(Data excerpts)
- - - - - - -

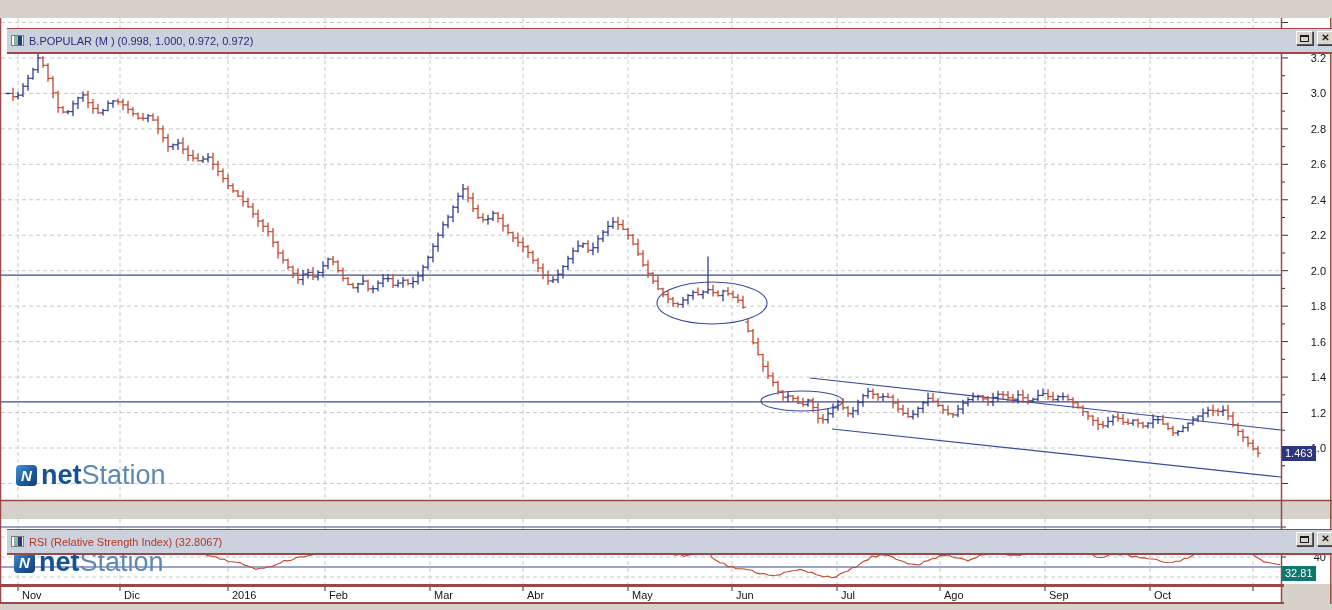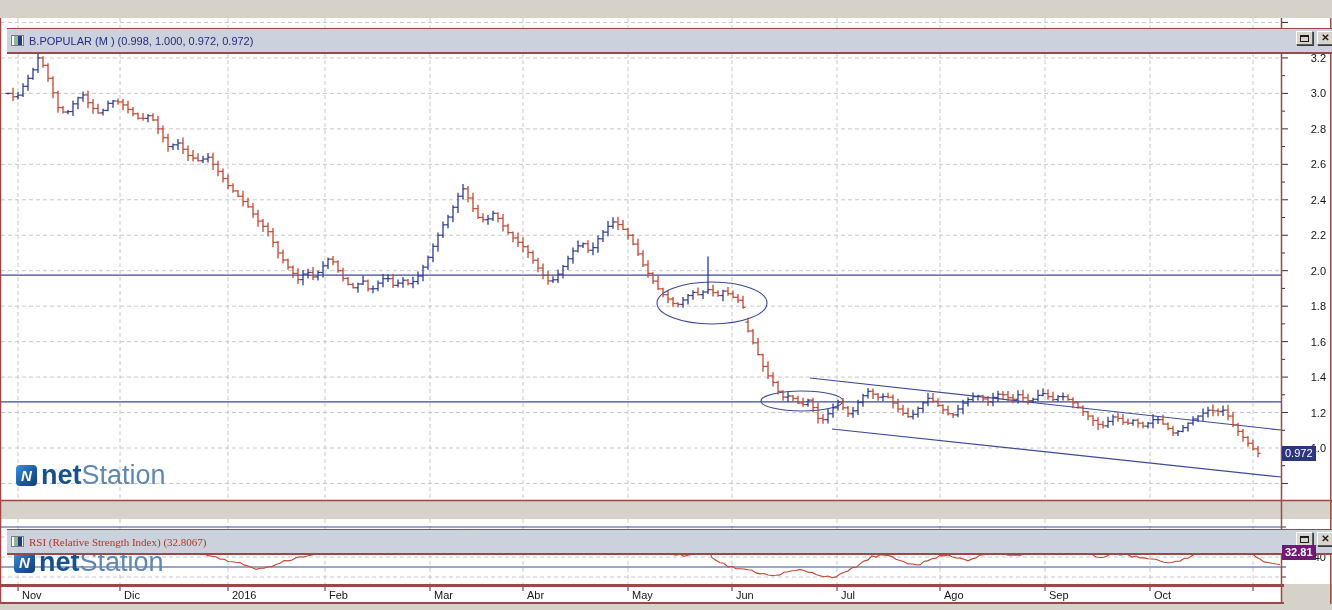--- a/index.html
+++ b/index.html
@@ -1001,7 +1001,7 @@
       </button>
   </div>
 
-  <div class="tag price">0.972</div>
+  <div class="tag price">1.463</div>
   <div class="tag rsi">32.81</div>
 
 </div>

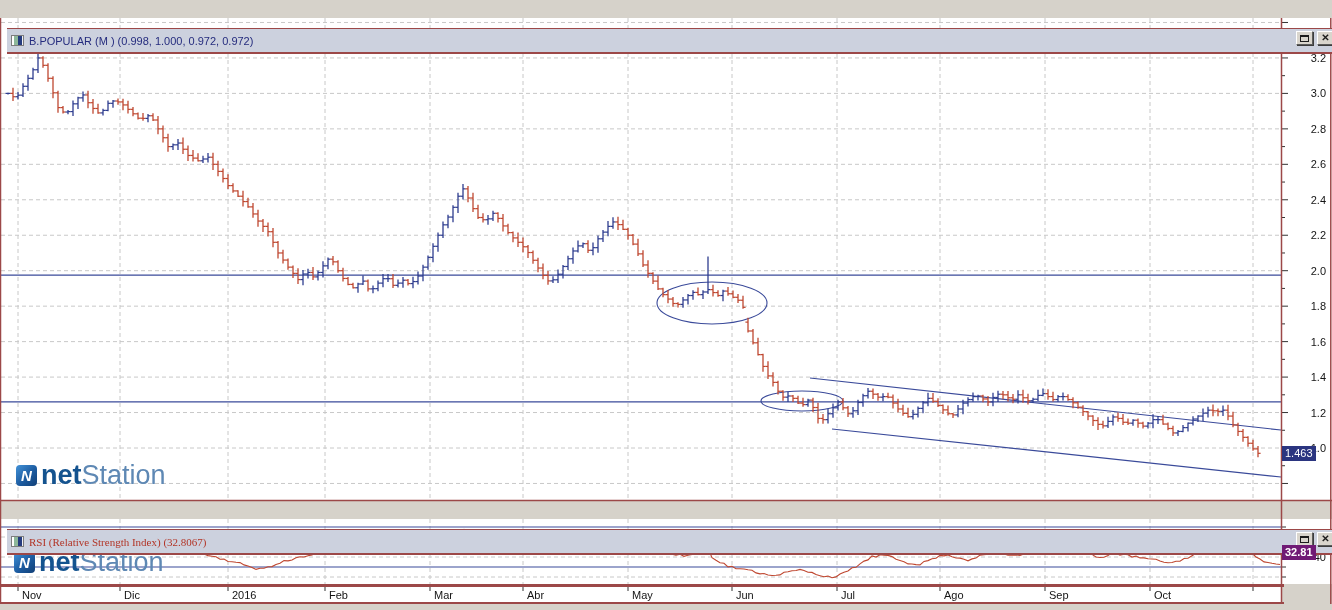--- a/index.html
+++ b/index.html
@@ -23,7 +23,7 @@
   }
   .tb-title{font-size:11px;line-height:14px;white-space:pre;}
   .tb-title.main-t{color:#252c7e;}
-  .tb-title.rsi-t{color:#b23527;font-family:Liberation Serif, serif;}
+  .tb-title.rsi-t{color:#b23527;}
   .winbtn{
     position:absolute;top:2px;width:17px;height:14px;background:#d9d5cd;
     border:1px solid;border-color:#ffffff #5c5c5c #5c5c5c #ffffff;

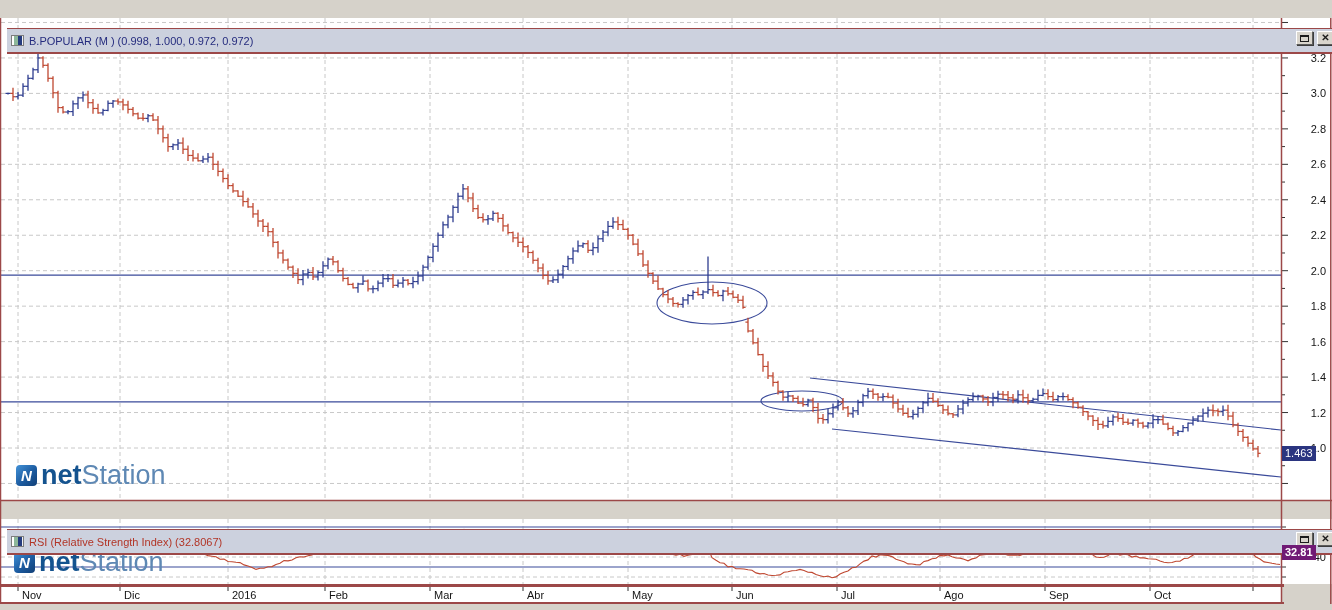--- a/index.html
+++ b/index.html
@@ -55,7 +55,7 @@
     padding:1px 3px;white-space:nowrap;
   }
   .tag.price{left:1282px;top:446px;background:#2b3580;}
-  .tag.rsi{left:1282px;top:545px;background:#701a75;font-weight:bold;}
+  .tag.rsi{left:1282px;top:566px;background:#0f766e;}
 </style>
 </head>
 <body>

- - - - - - -

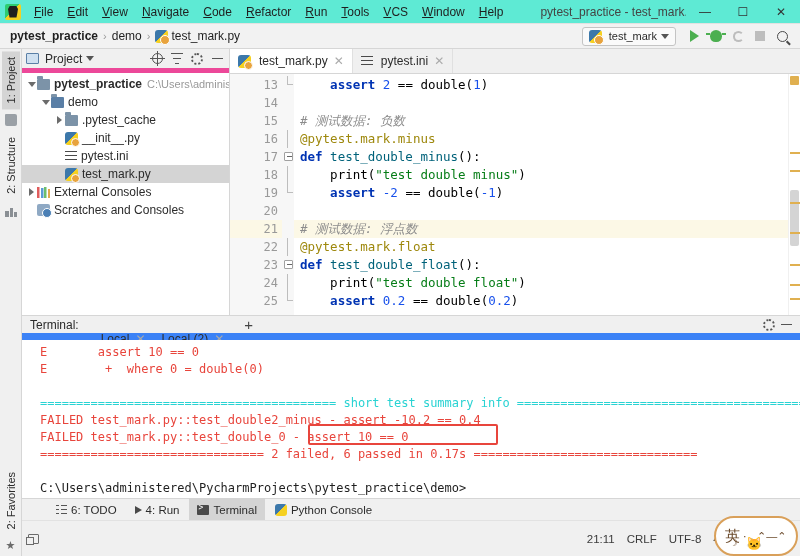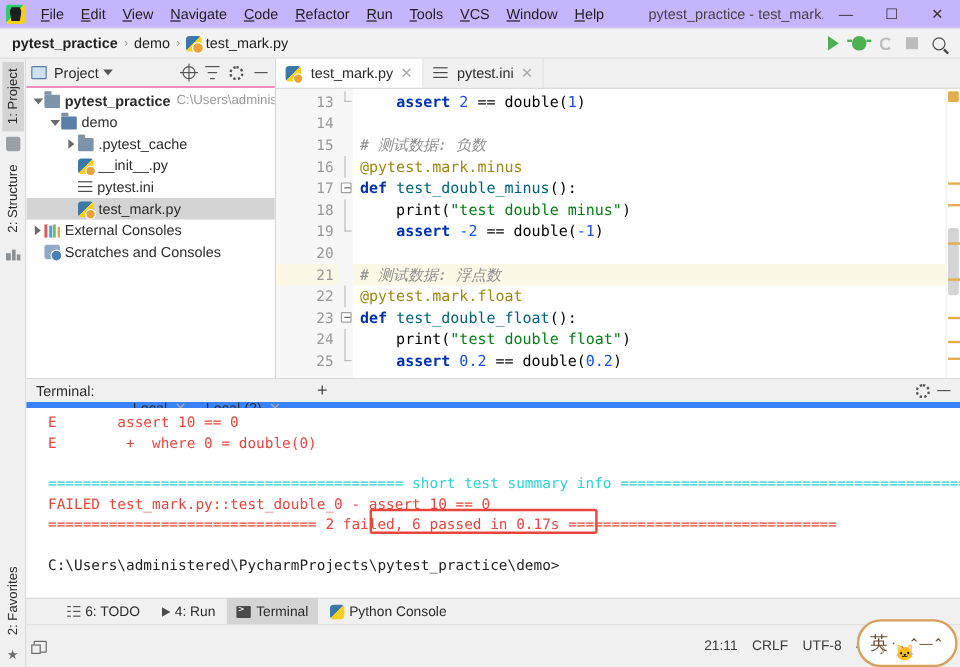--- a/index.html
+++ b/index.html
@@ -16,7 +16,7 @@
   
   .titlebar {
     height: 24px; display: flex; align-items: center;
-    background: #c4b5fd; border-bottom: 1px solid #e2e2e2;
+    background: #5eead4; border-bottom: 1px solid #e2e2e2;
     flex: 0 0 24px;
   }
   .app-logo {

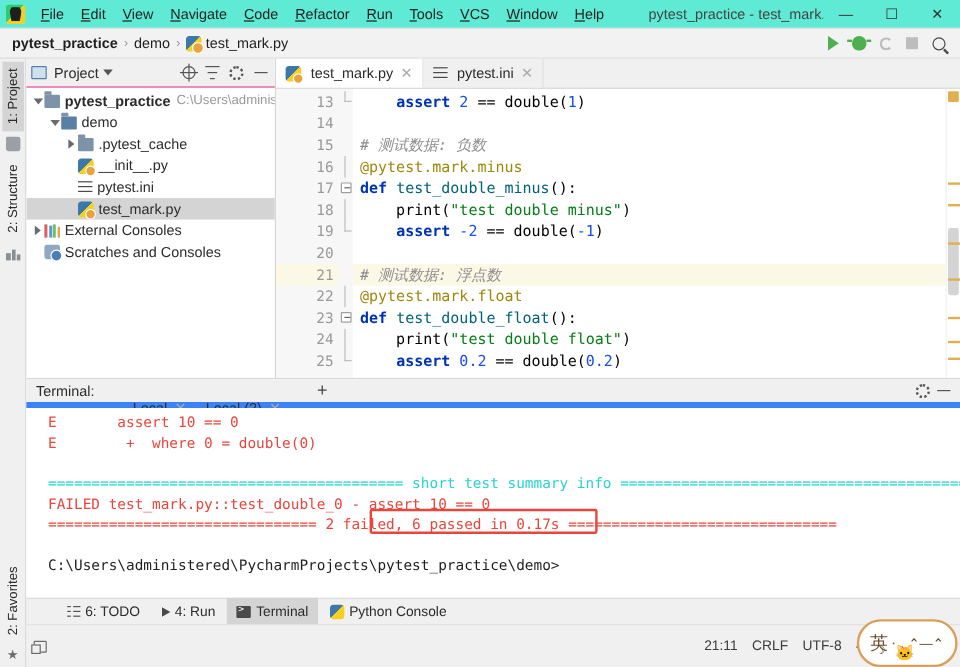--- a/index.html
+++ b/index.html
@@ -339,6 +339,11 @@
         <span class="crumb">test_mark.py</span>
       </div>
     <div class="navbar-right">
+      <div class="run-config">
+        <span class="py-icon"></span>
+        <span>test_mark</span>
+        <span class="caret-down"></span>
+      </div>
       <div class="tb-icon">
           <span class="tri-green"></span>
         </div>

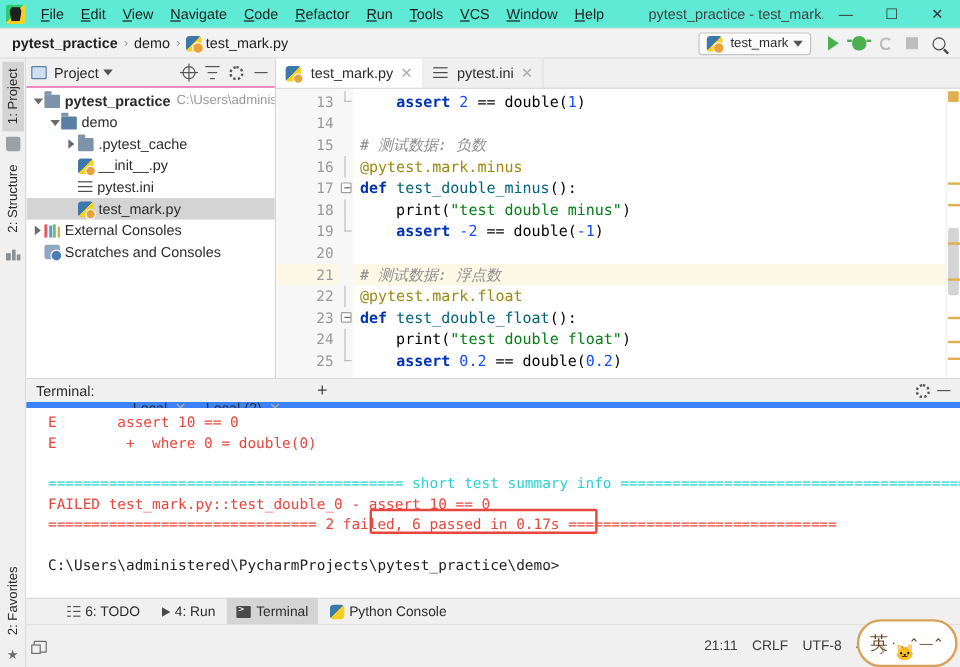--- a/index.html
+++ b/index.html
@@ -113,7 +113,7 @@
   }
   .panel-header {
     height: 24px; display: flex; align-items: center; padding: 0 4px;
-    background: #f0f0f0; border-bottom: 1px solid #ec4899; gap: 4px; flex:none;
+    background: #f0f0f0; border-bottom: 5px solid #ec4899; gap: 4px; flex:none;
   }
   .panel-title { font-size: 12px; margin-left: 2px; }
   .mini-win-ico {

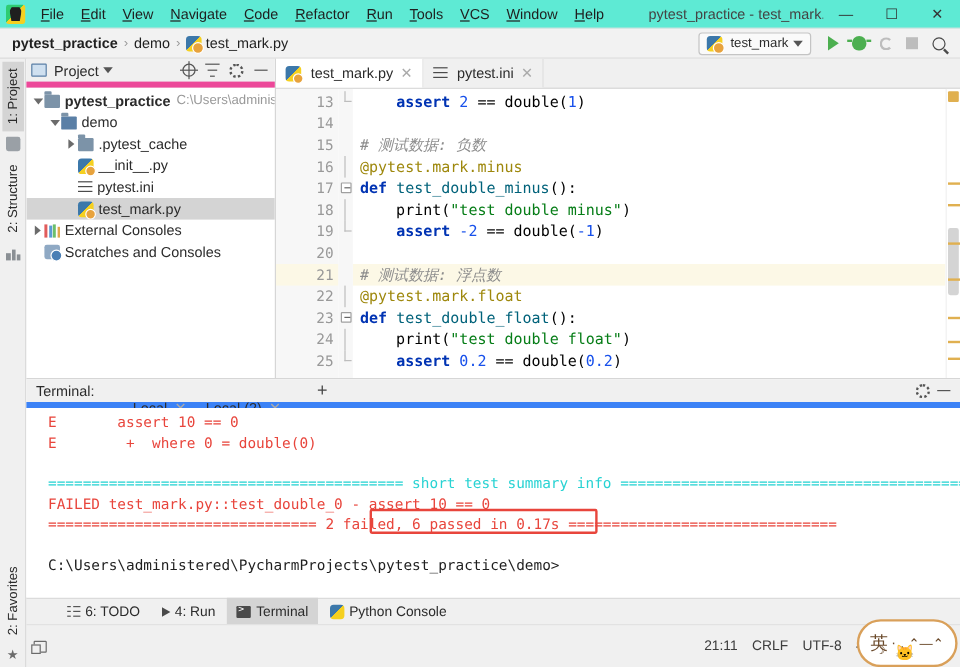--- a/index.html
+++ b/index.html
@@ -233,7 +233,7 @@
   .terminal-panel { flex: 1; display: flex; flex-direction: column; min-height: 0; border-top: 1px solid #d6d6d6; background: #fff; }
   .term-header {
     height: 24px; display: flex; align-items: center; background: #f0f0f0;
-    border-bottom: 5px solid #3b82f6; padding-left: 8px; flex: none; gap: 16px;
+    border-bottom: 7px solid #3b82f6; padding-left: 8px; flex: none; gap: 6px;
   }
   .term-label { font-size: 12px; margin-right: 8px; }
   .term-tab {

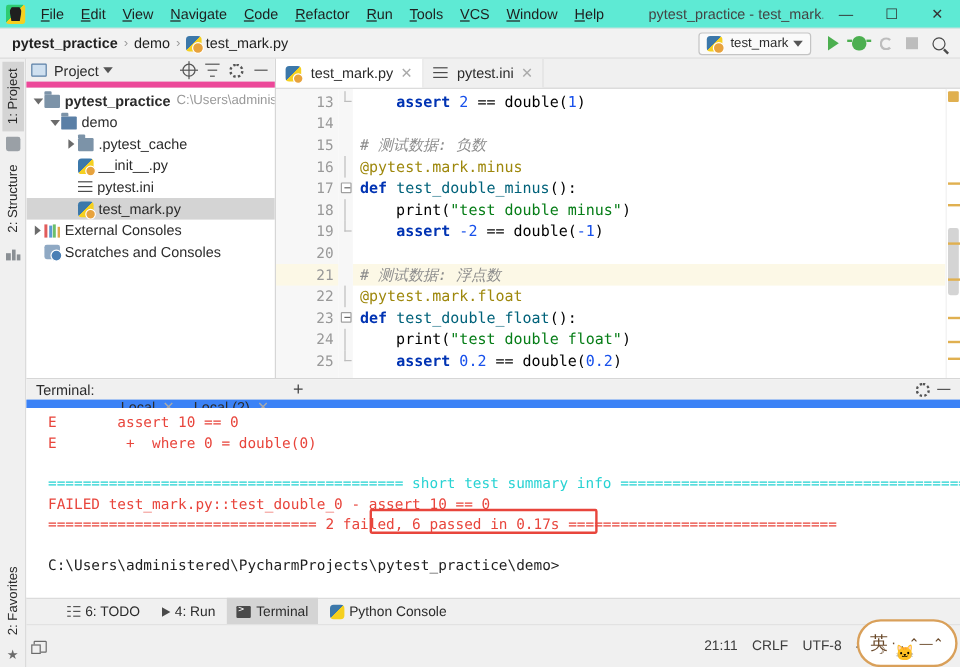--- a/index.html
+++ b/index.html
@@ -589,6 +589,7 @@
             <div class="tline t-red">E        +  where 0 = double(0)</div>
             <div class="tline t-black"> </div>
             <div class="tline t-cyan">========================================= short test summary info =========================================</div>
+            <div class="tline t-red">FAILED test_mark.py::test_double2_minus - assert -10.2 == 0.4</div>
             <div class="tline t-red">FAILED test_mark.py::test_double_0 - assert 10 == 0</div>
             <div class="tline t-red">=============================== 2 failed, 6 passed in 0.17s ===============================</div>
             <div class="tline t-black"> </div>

- - - - - - -

- [Exercise description] If a line in the data contains the string "right", copy it.

- [Exercise result]
     <div class="navbar-right">
   .term-label { font-size: 12px; margin-right: 8px; }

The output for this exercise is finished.